Open your computer's word processing program. Put your name, address, phone number and the date on the first four lines of the left side of the page.

Step 3

Skip a line and copy the header information from the top of the lawsuit notice on the next four lines. This includes the court name, such as the Texas district or justice courts, depending on where the suite was filed, your name as the defendant, the creditor's name as the plaintiff and the case number.


Step 4

Skip another line and make a numbered list that admits or denies each paragraph allegation on the lawsuit notice. Use the same allegation numbers as the notice and answer each one honestly. Simply type "Admit" or "Deny" next to each number and a brief explanation such as, "This is not my name" or "I do not owe this amount." Type your name at the bottom of the page.

Step 5

Print three copies of the answer and sign them. Mail one copy to the lawyer listed on the lawsuit and one copy to the courthouse. The notice provides the addresses you must send the answer to. Use certified mail so you have a record of the delivery date.

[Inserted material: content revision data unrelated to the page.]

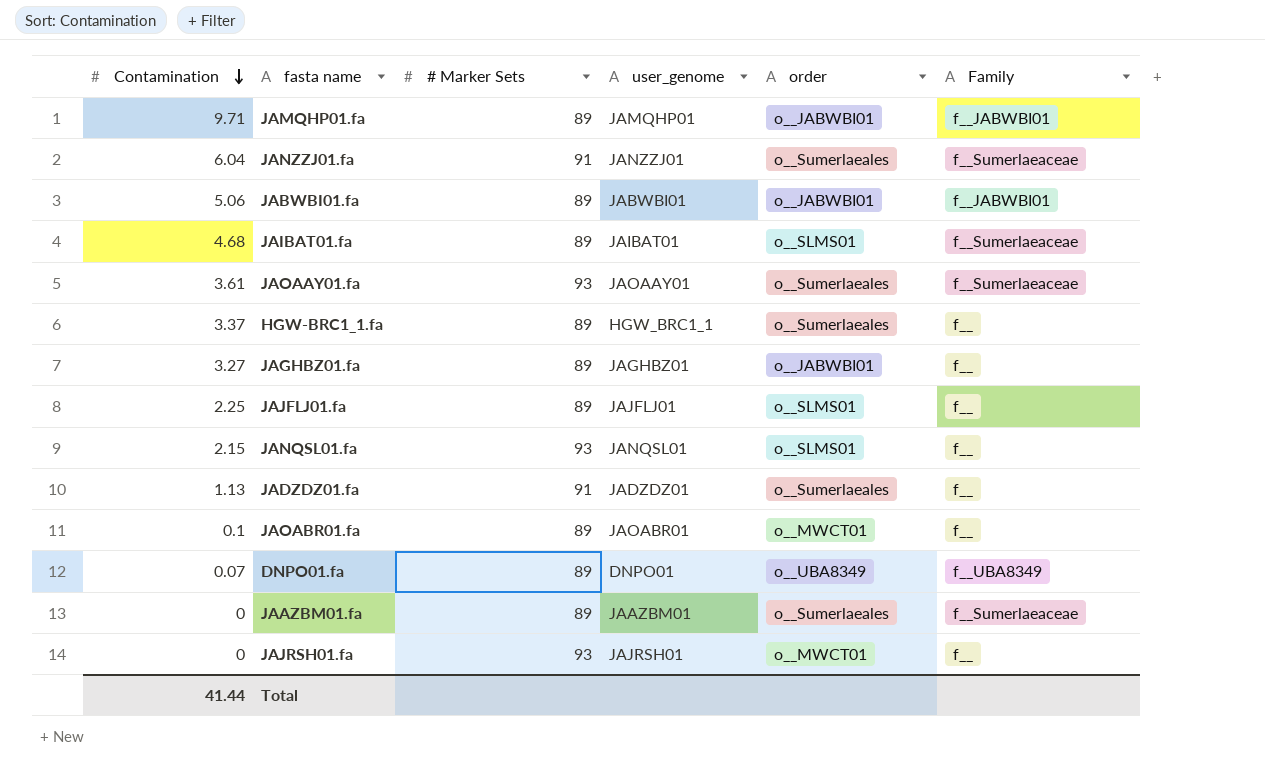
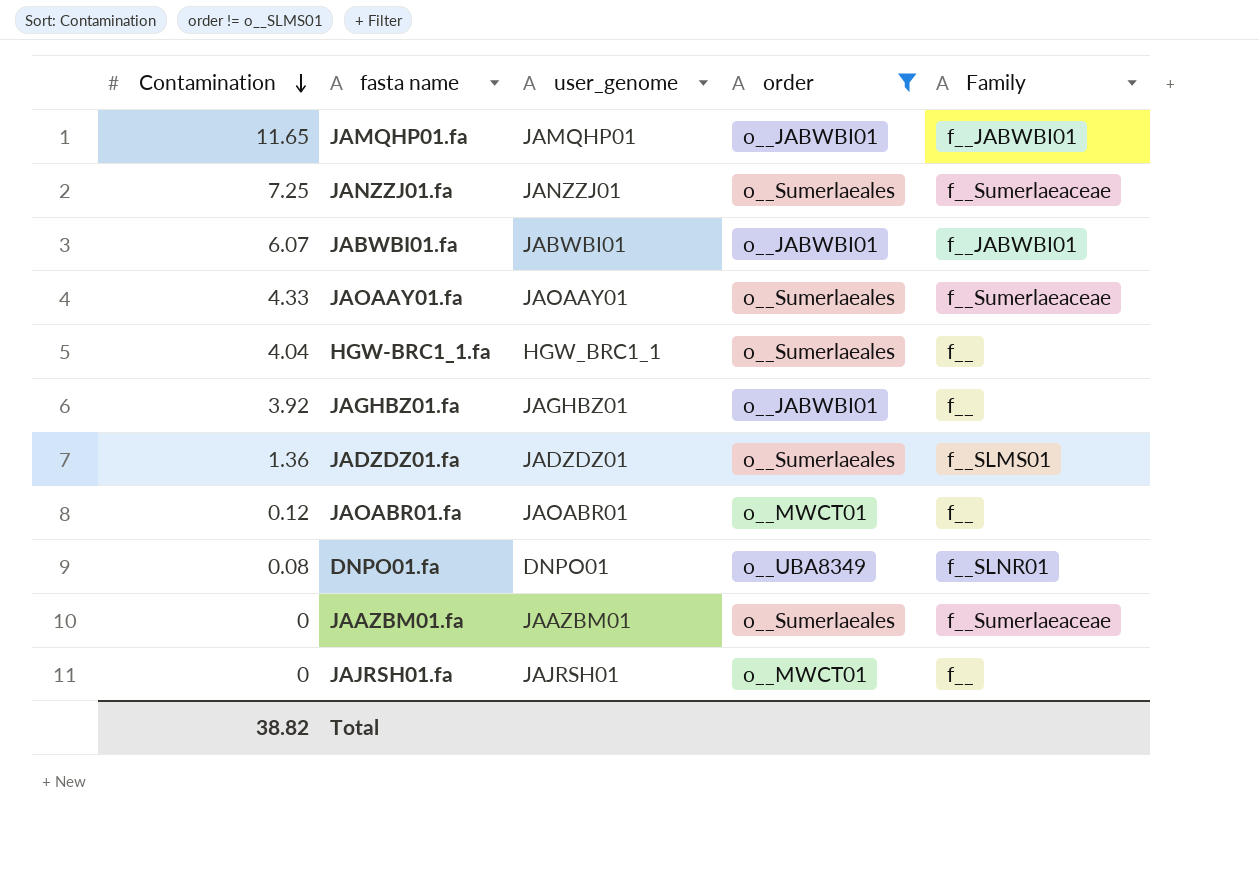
filter: none -> order != o__SLMS01
column # Marker Sets | position: 3 -> none
JAMQHP01.fa | Contamination: 9.71 -> 11.65
JANZZJ01.fa | Contamination: 6.04 -> 7.25
JABWBI01.fa | Contamination: 5.06 -> 6.07
JAOAAY01.fa | Contamination: 3.61 -> 4.33
HGW-BRC1_1.fa | Contamination: 3.37 -> 4.04
JAGHBZ01.fa | Contamination: 3.27 -> 3.92
JADZDZ01.fa | Contamination: 1.13 -> 1.36
JADZDZ01.fa | Family: f__ -> f__SLMS01
JAOABR01.fa | Contamination: 0.1 -> 0.12
DNPO01.fa | Contamination: 0.07 -> 0.08
DNPO01.fa | Family: f__UBA8349 -> f__SLNR01
Total | Contamination: 41.44 -> 38.82

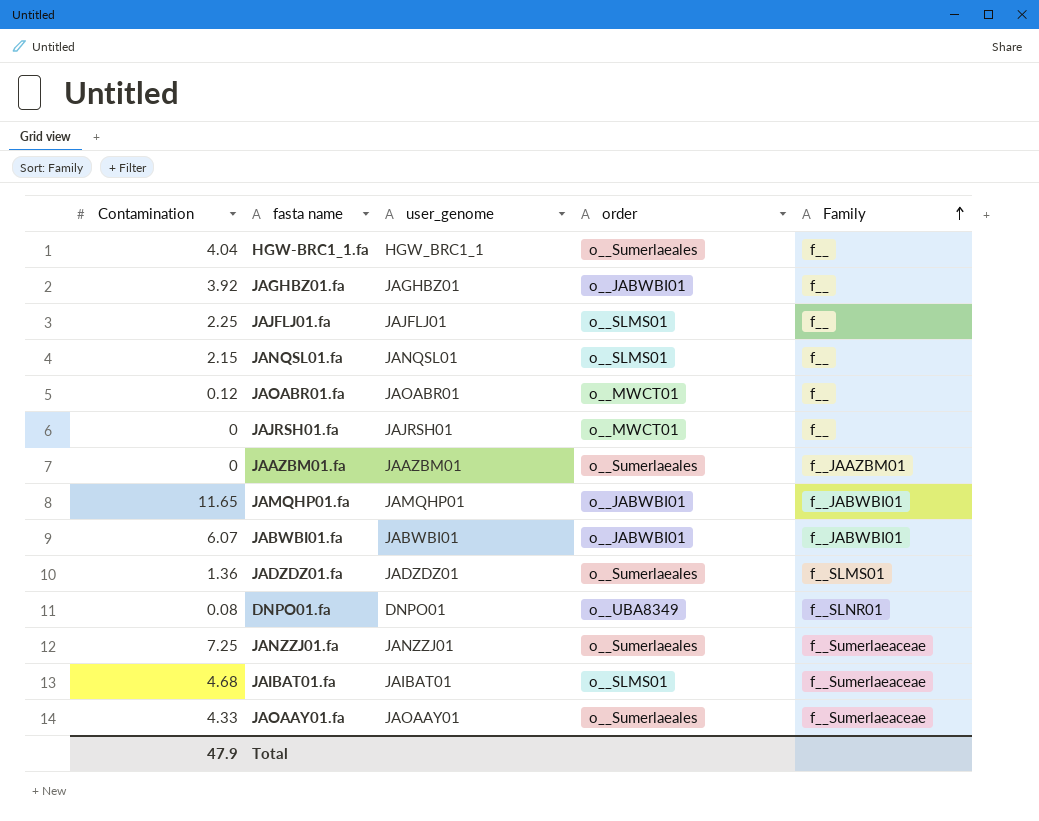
filter: order != o__SLMS01 -> none
row order: Contamination descending -> Family ascending
JAAZBM01.fa | Family: f__Sumerlaeaceae -> f__JAAZBM01
Total | Contamination: 38.82 -> 47.9

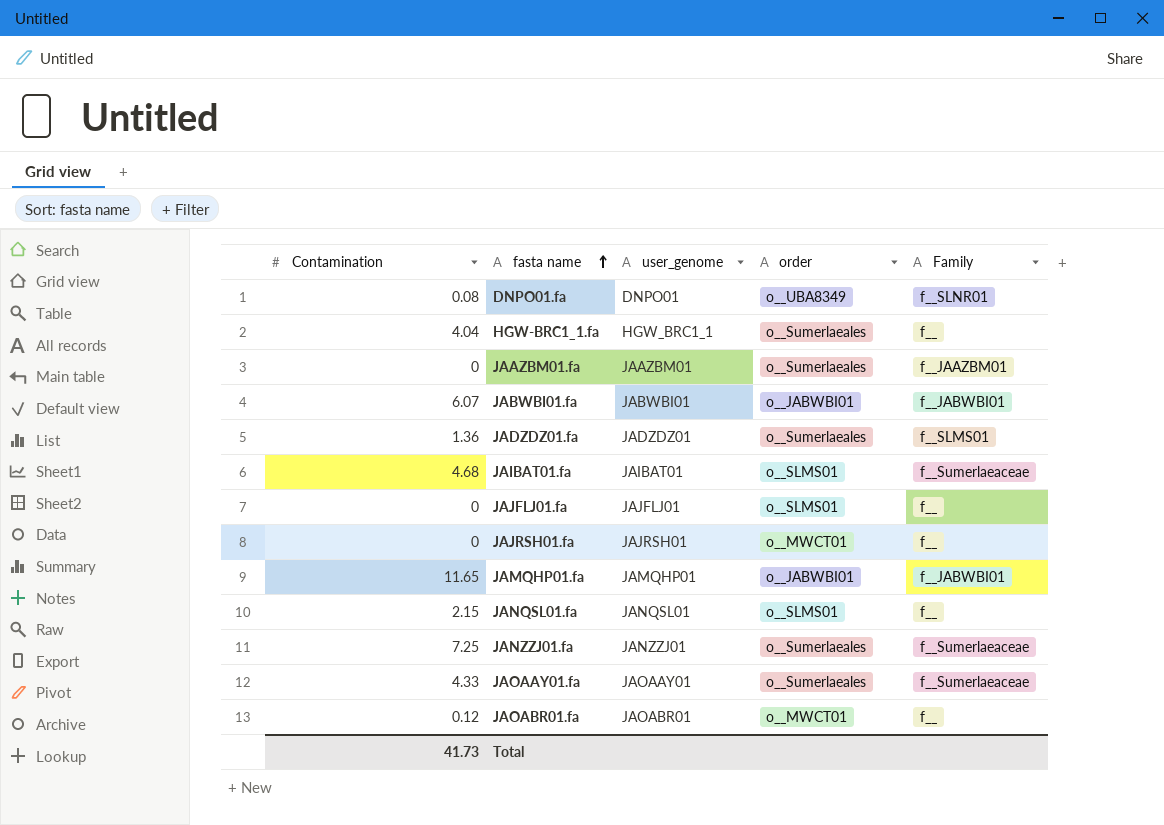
row order: Family ascending -> fasta name ascending
row JAGHBZ01.fa: 3.92 | JAGHBZ01 | o__JABWBI01 | f__ -> none
JAJFLJ01.fa | Contamination: 2.25 -> 0
Total | Contamination: 47.9 -> 41.73

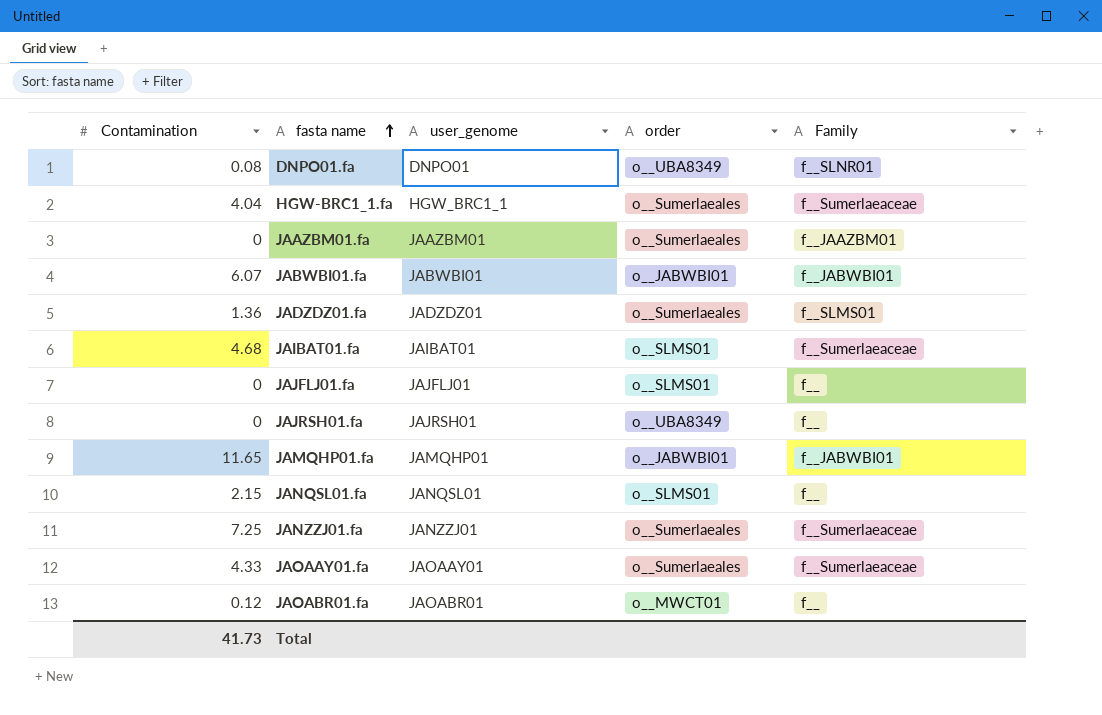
HGW-BRC1_1.fa | Family: f__ -> f__Sumerlaeaceae
JAJRSH01.fa | order: o__MWCT01 -> o__UBA8349

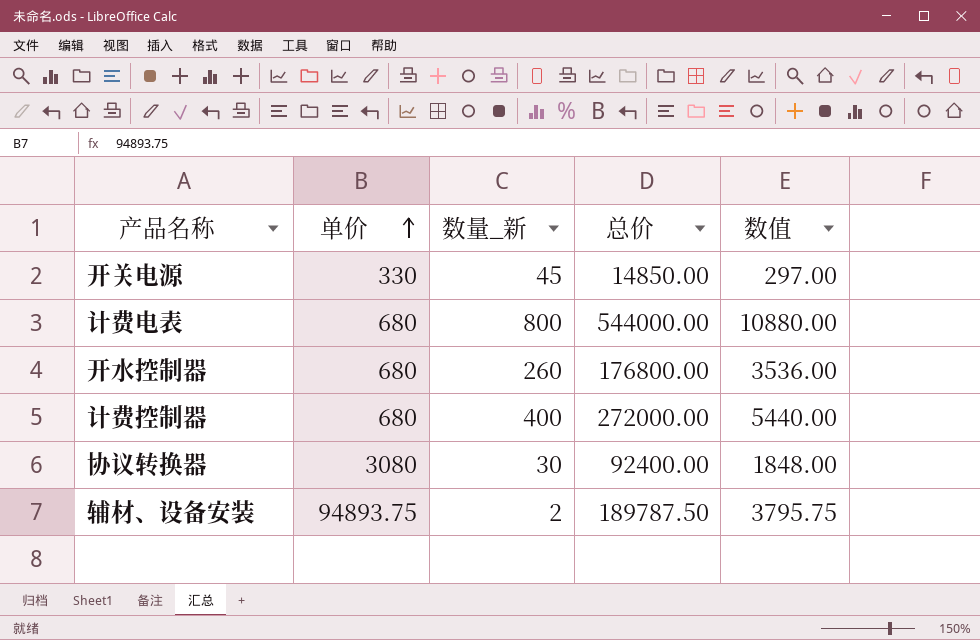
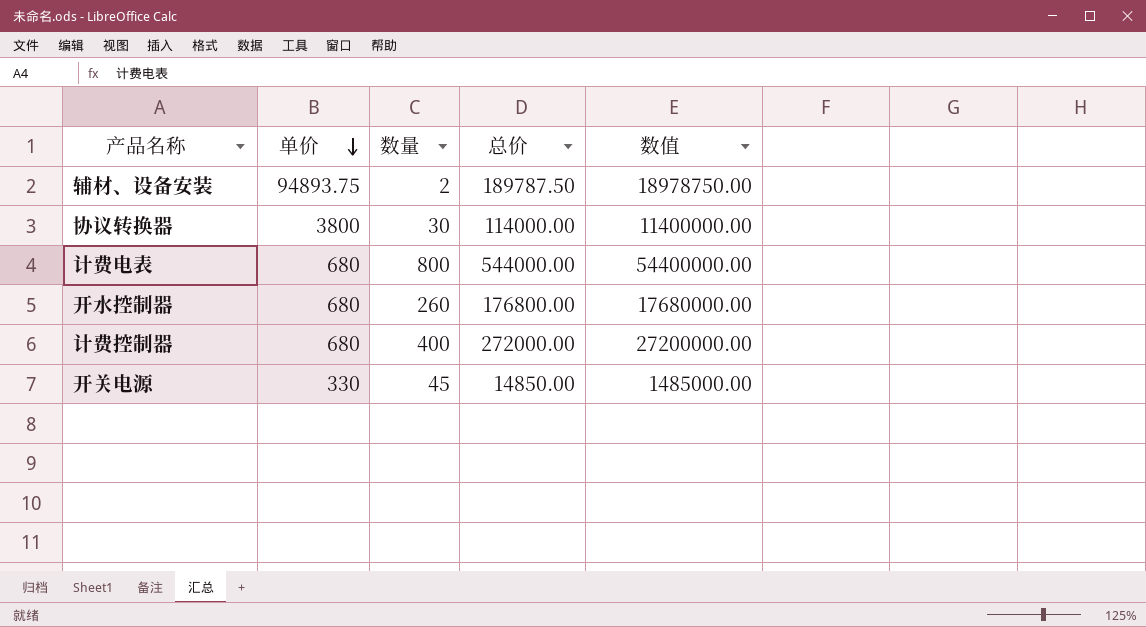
row order: 单价 ascending -> 单价 descending
column name: 数量_新 -> 数量
column 数值 | formula: [总价] * 0.02 -> [总价] * 100
协议转换器 | 单价: 3080 -> 3800
协议转换器 | 总价: 92400.00 -> 114000.00

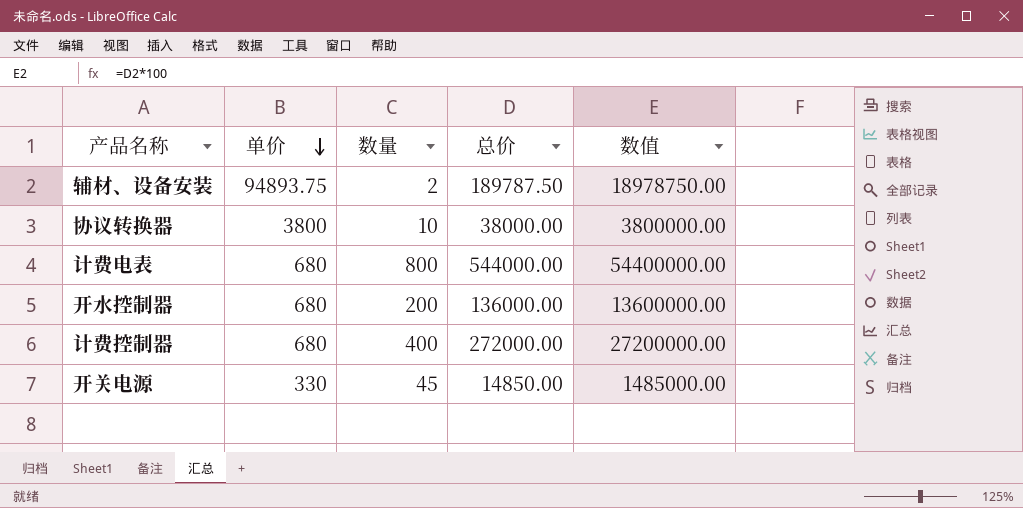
协议转换器 | 数量: 30 -> 10
协议转换器 | 总价: 114000.00 -> 38000.00
协议转换器 | 数值: 11400000.00 -> 3800000.00
开水控制器 | 数量: 260 -> 200
开水控制器 | 总价: 176800.00 -> 136000.00
开水控制器 | 数值: 17680000.00 -> 13600000.00

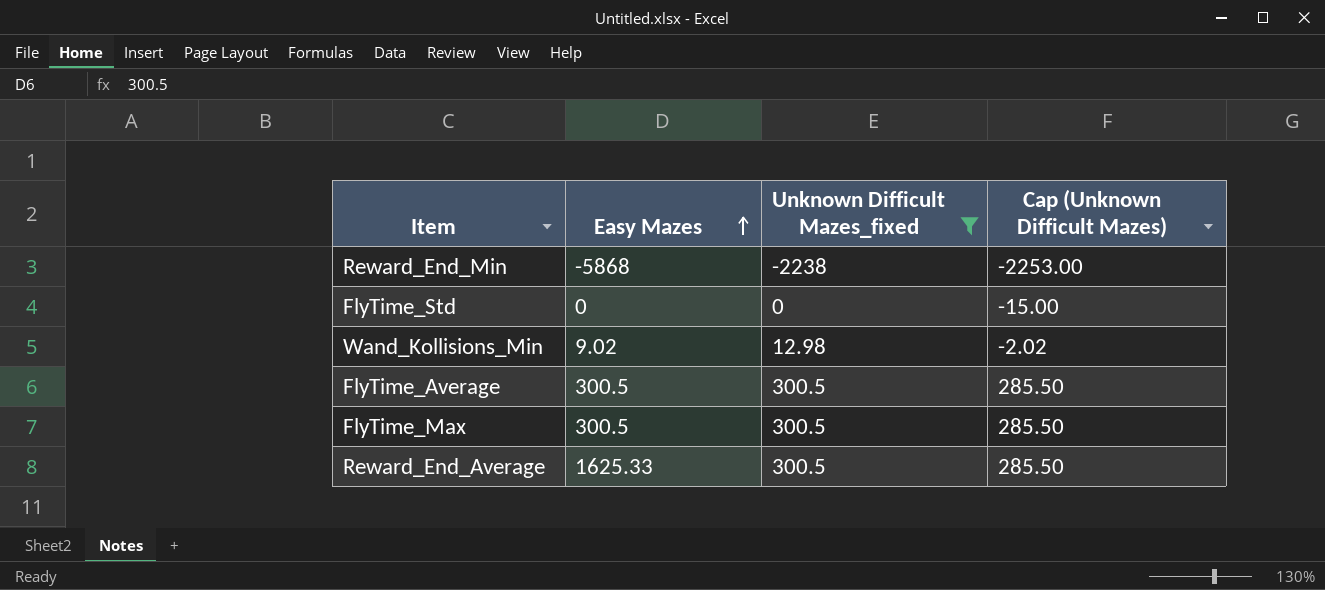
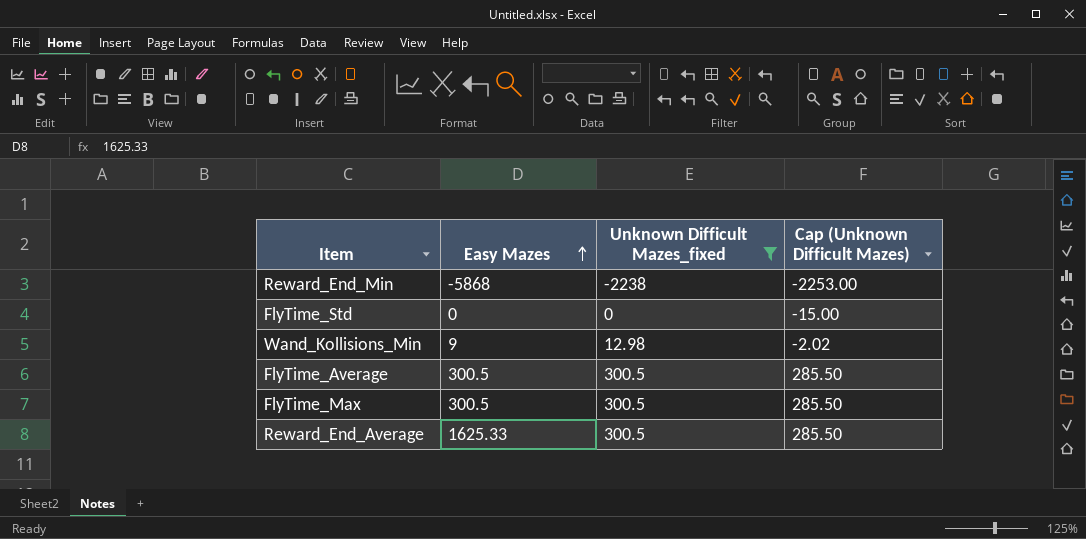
Wand_Kollisions_Min | Easy Mazes: 9.02 -> 9

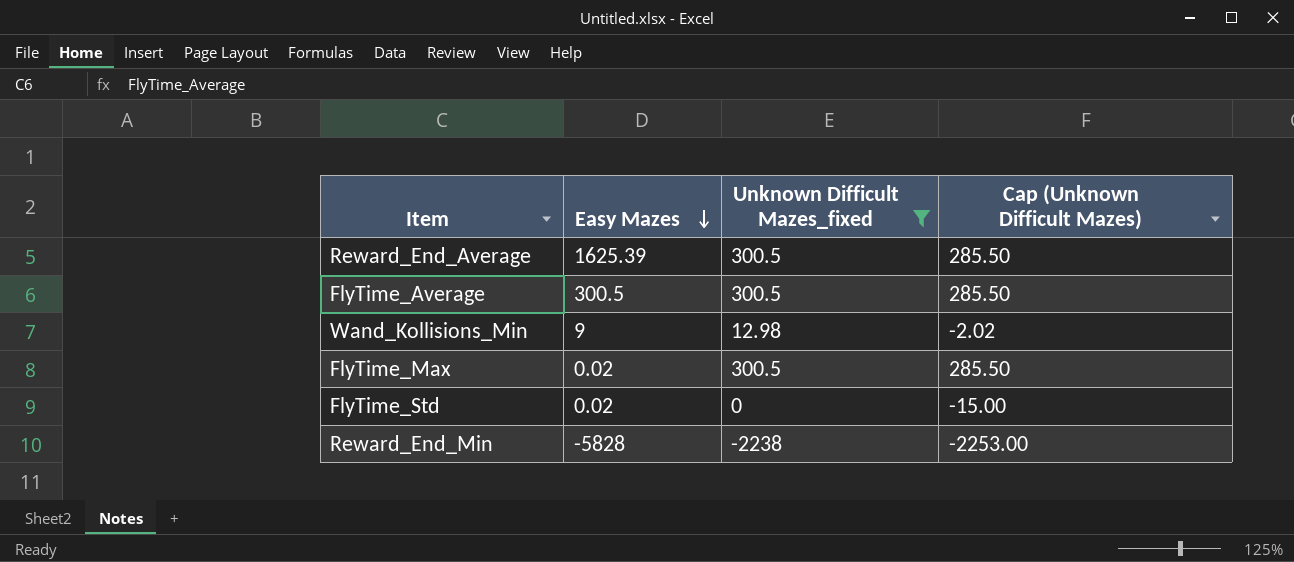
row order: Easy Mazes ascending -> Easy Mazes descending
Reward_End_Average | Easy Mazes: 1625.33 -> 1625.39
FlyTime_Max | Easy Mazes: 300.5 -> 0.02
FlyTime_Std | Easy Mazes: 0 -> 0.02
Reward_End_Min | Easy Mazes: -5868 -> -5828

Texas law requires all notices for debt lawsuits to include copies of the contract you signed with the original creditor. This includes agreements you signed electronically for online applications. If the notice does not include the necessary paperwork, the creditor does not have a claim and you must file a motion to dismiss instead of a lawsuit answer. The creditor must provide the contract within 30 days or the court will dismiss the case. Likewise, if the default happened more than four years before the date of the lawsuit, it is outside of the statute of limitations in Texas and the court will likely dismiss the case if you file a motion to dismiss.